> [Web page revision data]

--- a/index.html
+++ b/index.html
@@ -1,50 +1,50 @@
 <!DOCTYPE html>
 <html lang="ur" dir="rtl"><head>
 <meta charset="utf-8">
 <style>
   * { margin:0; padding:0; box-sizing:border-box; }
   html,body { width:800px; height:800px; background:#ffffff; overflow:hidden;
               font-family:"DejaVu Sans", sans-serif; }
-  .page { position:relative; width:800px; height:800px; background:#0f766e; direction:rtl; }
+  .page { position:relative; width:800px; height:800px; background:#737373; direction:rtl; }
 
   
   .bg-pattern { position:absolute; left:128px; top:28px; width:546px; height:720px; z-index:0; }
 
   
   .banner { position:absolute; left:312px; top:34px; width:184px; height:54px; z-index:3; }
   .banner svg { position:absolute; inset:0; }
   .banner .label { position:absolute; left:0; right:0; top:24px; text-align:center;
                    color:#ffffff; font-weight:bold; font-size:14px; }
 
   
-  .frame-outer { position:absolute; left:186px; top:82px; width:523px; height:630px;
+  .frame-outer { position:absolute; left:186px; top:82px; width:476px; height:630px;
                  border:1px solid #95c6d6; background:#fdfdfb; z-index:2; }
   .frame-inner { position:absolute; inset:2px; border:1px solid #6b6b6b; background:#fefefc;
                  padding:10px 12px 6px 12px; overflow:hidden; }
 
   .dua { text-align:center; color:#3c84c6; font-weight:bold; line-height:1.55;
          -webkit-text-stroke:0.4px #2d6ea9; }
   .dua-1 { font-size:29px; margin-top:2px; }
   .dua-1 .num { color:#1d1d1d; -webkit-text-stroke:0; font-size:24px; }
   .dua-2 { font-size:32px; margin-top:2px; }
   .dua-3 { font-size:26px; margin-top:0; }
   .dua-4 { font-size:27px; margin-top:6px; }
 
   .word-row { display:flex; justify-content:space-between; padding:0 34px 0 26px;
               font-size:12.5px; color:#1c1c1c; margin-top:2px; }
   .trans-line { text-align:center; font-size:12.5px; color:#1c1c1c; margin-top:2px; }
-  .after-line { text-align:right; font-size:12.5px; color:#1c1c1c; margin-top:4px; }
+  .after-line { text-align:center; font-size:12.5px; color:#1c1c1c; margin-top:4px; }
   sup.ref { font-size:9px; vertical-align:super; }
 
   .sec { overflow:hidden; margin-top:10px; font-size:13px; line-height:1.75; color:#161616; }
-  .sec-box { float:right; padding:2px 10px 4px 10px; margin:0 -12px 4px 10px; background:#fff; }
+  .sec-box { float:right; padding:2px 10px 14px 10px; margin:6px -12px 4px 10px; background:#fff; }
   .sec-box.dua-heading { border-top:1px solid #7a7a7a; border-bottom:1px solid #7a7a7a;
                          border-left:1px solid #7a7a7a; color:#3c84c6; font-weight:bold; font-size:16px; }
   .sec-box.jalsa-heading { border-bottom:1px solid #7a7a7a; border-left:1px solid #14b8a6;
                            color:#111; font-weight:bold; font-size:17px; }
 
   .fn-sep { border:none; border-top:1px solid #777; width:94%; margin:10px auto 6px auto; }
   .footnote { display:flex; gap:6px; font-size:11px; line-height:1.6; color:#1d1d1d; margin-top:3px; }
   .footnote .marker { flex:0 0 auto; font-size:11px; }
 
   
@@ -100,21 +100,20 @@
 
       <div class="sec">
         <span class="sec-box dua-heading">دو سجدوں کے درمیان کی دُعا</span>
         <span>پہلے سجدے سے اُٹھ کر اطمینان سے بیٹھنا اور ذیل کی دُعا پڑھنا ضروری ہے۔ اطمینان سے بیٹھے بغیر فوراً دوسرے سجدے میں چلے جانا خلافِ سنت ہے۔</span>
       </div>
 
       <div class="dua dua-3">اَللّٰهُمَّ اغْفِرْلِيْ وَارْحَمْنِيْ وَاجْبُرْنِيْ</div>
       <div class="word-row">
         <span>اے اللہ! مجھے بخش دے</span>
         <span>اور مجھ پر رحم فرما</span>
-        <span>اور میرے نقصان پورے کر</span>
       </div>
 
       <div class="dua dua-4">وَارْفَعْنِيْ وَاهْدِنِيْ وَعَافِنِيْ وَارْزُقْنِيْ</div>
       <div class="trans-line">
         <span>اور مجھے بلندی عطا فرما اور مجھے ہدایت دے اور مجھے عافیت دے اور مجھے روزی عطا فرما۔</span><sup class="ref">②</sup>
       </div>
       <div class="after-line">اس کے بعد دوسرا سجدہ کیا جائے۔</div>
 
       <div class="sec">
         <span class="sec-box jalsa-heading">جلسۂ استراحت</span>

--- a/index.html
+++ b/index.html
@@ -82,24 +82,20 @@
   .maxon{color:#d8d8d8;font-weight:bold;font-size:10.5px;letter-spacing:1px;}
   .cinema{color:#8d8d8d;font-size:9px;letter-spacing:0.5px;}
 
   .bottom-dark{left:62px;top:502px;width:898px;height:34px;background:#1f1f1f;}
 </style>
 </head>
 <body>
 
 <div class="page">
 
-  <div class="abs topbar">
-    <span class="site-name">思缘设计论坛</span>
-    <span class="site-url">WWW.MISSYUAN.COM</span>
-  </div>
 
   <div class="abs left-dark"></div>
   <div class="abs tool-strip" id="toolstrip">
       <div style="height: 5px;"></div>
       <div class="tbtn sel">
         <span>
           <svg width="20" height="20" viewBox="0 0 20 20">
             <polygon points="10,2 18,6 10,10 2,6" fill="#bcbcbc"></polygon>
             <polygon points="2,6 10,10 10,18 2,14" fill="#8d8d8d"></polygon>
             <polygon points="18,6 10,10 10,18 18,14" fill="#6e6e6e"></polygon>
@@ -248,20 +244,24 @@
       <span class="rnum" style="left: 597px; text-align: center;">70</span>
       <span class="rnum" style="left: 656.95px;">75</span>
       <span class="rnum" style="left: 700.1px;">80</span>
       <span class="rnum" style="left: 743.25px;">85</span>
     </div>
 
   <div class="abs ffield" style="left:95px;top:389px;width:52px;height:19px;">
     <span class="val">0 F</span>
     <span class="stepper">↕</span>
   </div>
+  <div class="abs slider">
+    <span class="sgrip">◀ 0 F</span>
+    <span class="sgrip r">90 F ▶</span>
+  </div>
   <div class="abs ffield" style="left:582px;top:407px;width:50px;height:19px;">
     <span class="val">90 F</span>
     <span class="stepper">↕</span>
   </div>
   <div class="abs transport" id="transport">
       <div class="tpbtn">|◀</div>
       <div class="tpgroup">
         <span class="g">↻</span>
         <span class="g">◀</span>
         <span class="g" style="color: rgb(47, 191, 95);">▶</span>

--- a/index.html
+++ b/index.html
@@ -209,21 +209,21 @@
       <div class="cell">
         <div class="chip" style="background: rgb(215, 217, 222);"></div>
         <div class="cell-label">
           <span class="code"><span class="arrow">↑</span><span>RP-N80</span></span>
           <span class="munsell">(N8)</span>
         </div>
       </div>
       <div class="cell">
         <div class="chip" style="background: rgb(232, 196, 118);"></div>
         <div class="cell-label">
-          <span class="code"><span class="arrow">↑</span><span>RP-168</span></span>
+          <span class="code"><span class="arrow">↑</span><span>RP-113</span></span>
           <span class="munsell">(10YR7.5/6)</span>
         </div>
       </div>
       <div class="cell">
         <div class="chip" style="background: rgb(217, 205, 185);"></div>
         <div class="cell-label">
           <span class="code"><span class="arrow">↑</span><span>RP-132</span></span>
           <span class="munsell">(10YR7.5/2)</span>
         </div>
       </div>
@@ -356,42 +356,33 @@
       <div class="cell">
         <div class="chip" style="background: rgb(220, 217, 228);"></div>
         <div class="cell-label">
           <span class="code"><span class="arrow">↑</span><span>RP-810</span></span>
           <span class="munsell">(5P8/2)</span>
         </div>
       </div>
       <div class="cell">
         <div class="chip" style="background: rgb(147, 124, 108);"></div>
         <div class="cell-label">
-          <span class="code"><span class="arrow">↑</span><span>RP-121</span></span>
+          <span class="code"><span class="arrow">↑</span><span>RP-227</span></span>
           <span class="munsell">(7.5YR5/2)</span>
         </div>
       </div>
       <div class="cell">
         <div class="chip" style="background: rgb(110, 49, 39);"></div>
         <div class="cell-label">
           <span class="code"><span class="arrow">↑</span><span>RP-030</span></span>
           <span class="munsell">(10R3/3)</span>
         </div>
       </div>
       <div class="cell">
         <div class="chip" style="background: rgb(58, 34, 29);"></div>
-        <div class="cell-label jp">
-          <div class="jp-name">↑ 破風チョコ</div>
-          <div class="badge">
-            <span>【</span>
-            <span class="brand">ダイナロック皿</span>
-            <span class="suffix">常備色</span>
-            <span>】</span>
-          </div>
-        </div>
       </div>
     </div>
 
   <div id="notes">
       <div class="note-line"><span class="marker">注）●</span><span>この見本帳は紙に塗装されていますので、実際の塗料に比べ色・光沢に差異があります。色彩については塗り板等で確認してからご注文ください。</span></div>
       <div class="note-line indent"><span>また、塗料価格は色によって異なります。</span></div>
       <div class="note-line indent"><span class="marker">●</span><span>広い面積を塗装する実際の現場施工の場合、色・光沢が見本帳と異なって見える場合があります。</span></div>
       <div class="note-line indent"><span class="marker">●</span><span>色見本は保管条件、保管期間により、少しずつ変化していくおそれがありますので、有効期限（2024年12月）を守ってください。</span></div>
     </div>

> [Exercise brief] Would you copy out exactly the lines above that start at the one containing "border-left:1px solid #7a7a7a;" and end at the one containing "border:none; border-top:1px solid", inclusive?

> [Finished exercise]
                          border-left:1px solid #7a7a7a; color:#3c84c6; font-weight:bold; font-size:16px; }
   .sec-box.jalsa-heading { border-bottom:1px solid #7a7a7a; border-left:1px solid #14b8a6;
                            color:#111; font-weight:bold; font-size:17px; }
 
   .fn-sep { border:none; border-top:1px solid #777; width:94%; margin:10px auto 6px auto; }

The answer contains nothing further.